**Instructions to follow:**
Your answer must be every line of the data below that holds the string "clients", copied exactly.

**Exercise data:**

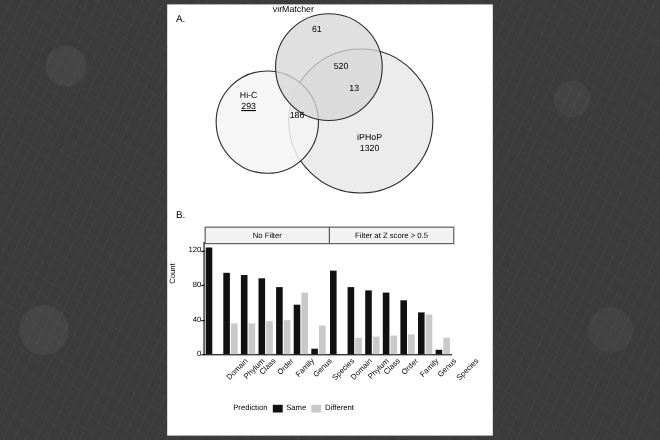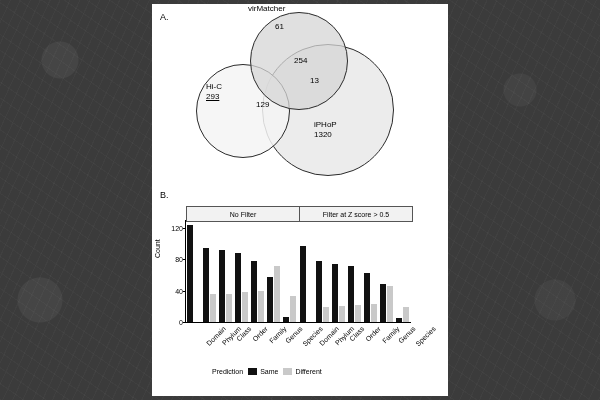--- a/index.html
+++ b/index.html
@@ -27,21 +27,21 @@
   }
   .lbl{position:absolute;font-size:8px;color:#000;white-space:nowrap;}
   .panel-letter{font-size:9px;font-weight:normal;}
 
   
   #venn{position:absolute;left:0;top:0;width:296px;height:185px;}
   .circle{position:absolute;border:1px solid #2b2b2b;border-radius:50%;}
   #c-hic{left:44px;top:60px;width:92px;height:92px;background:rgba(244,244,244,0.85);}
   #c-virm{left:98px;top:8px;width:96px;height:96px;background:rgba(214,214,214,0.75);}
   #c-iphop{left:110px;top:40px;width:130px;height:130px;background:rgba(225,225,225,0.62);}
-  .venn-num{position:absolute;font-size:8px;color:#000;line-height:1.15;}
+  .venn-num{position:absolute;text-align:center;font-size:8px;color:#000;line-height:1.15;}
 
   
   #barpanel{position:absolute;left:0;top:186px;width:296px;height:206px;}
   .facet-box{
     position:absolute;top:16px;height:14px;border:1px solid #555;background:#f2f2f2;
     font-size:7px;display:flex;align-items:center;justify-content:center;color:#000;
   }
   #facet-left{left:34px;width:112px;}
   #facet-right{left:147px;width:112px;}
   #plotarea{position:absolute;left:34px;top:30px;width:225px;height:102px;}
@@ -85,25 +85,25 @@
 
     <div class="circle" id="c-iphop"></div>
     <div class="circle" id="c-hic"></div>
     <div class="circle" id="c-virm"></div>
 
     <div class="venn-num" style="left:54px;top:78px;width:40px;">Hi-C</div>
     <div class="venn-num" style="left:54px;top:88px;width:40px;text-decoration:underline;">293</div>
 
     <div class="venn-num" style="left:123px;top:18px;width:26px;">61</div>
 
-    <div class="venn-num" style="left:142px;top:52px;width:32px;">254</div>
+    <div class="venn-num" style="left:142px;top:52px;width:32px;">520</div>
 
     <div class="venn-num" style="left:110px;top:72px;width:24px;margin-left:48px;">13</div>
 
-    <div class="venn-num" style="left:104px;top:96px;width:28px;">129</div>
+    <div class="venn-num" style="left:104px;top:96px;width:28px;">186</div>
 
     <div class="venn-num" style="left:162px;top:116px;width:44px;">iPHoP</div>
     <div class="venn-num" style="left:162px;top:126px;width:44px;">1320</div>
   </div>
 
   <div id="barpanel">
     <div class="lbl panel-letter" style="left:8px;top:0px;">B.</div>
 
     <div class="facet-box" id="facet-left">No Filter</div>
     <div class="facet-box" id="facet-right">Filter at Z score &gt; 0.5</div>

...

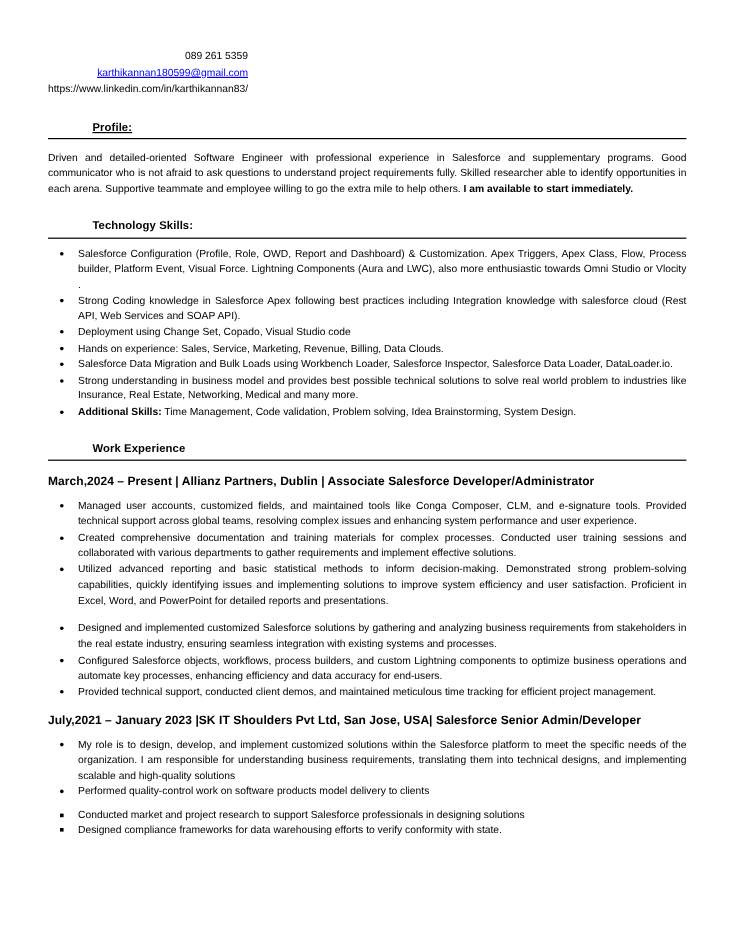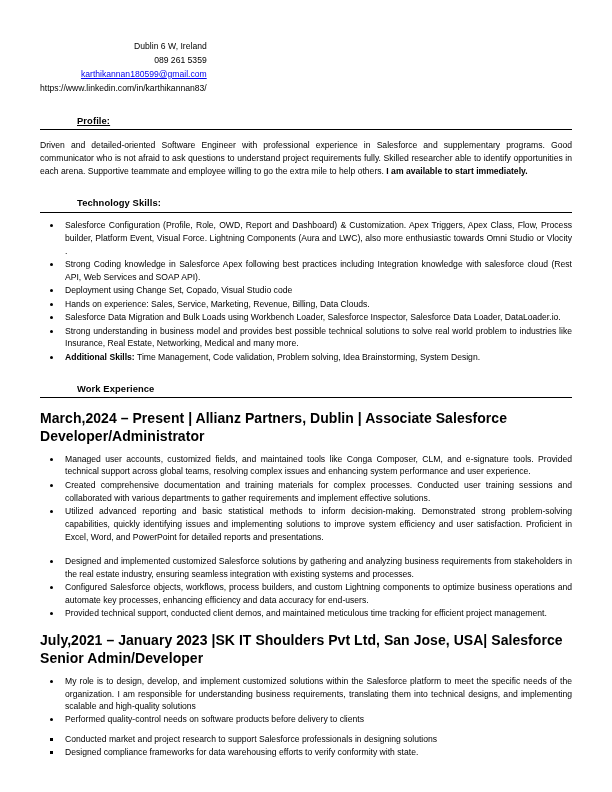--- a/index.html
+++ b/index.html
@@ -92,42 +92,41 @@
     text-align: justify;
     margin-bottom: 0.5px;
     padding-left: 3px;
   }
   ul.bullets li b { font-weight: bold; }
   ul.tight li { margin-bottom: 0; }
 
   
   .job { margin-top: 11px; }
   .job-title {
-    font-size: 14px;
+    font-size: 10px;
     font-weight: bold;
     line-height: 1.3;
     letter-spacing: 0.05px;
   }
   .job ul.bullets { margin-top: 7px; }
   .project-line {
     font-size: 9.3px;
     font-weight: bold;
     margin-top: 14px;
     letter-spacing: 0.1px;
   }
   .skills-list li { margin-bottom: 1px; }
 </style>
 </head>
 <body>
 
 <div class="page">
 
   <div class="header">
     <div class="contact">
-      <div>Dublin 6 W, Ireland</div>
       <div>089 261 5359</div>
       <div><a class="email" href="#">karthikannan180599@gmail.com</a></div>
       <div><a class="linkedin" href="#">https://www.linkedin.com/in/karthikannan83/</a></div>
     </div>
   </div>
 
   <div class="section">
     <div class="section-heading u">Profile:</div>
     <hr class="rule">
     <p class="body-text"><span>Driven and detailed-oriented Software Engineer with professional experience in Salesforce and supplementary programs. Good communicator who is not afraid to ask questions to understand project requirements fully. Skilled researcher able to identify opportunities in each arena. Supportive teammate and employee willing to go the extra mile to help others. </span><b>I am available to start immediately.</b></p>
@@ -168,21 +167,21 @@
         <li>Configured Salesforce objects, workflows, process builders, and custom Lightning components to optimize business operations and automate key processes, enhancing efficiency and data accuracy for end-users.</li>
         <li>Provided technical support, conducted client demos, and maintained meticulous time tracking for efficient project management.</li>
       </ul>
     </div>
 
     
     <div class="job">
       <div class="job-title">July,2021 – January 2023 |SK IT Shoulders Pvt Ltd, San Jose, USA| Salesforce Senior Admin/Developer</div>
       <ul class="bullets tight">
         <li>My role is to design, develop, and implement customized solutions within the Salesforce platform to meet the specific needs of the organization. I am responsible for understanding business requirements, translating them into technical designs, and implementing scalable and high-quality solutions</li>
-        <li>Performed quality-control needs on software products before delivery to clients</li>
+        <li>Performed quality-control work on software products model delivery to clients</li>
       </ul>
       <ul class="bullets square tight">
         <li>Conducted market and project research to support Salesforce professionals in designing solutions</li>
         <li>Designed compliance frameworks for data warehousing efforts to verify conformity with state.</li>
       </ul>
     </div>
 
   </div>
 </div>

**Solution:**
-        <li>Performed quality-control needs on software products before delivery to clients</li>
+        <li>Performed quality-control work on software products model delivery to clients</li>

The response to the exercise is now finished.